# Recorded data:
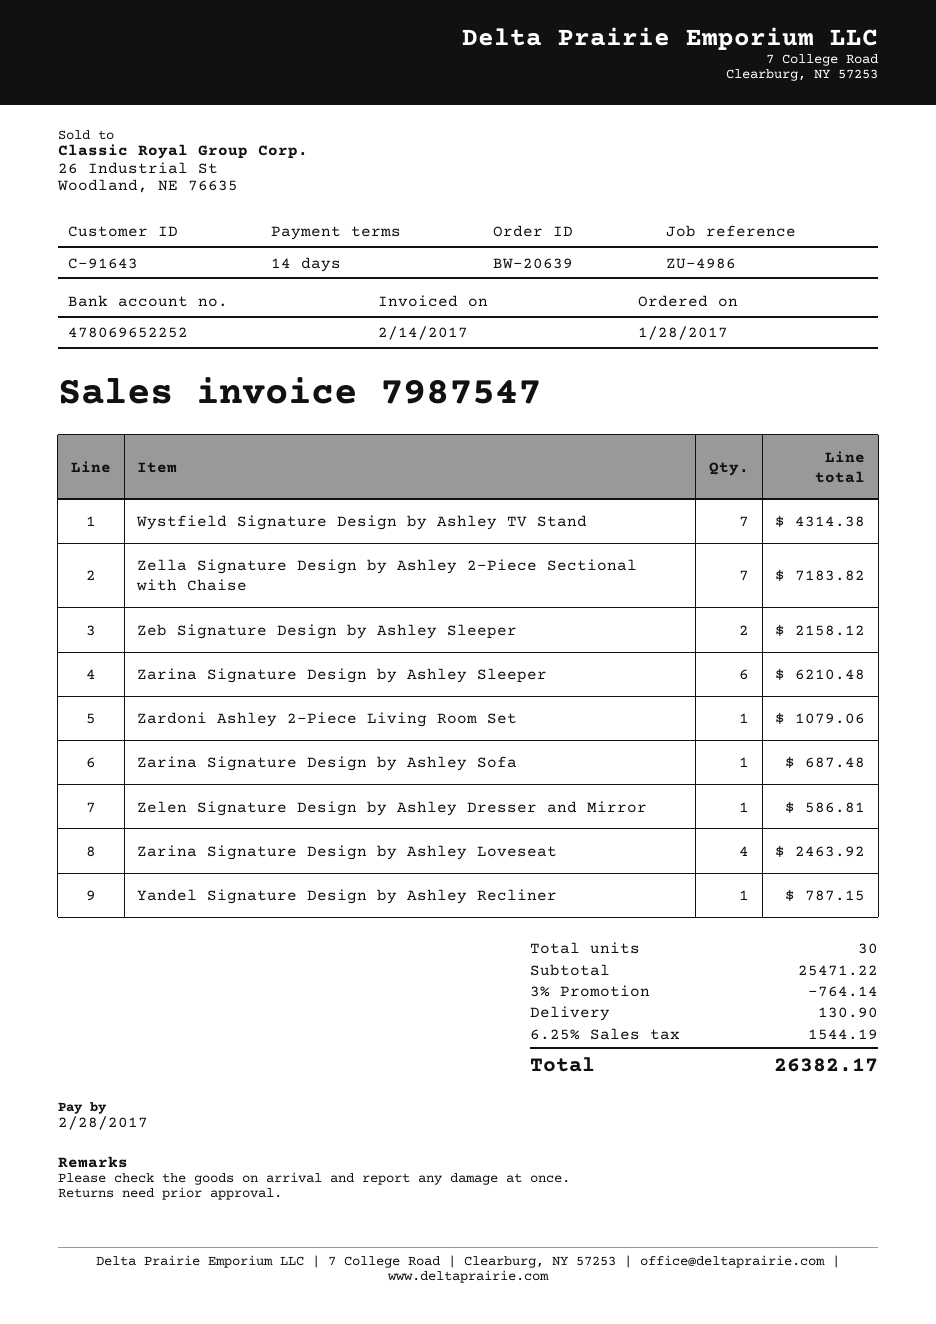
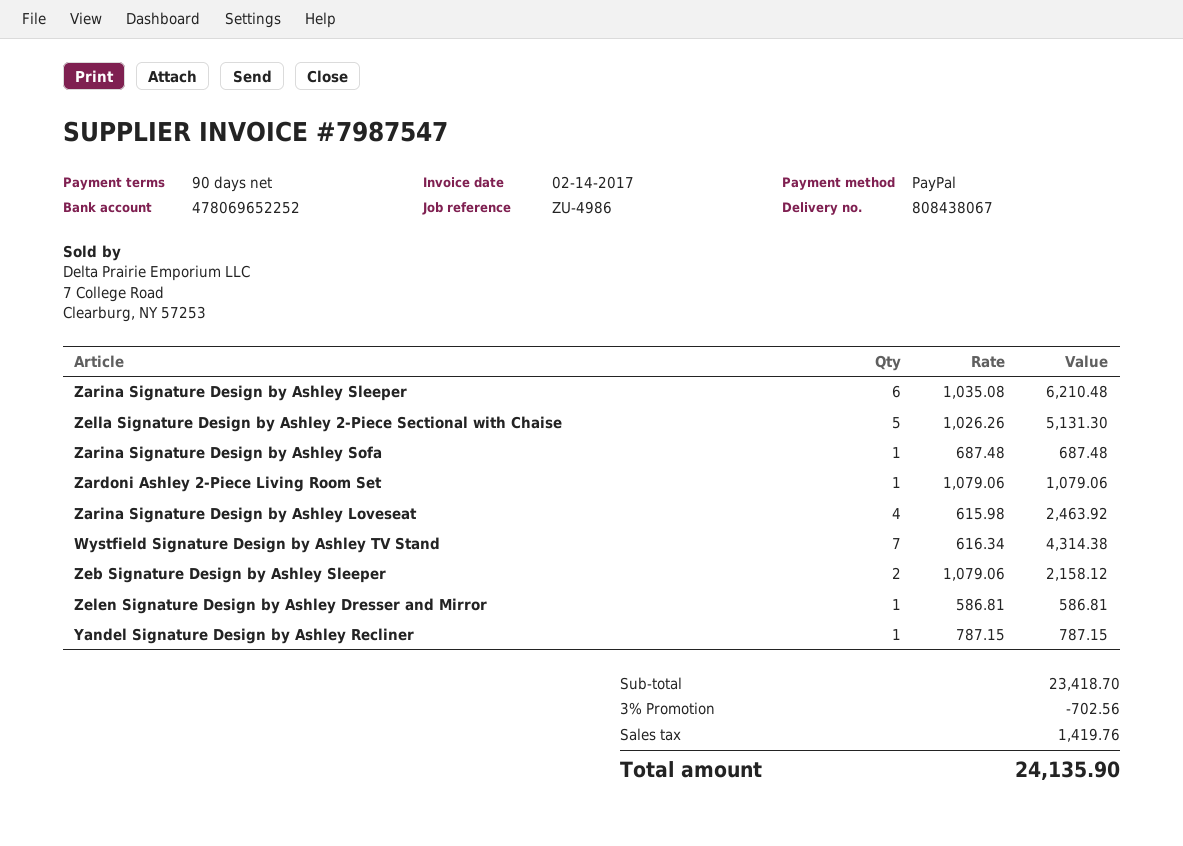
payment terms: 14 days -> 90 days
Zella Signature Design by Ashley 2-Piece Sectional with Chaise: 7 for 7183.82 -> 5 for 5131.30
subtotal: 25471.22 -> 23418.70
discount: 3% = 764.14 -> 3% = 702.56
shipping: 130.90 -> none
tax: 1544.19 -> 1419.76
total: 26382.17 -> 24135.90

# Directions for this task:
Every line of the data above is to be repeated exactly; the images are to be left out.

# Exercise solution:
payment terms: 14 days -> 90 days
Zella Signature Design by Ashley 2-Piece Sectional with Chaise: 7 for 7183.82 -> 5 for 5131.30
subtotal: 25471.22 -> 23418.70
discount: 3% = 764.14 -> 3% = 702.56
shipping: 130.90 -> none
tax: 1544.19 -> 1419.76
total: 26382.17 -> 24135.90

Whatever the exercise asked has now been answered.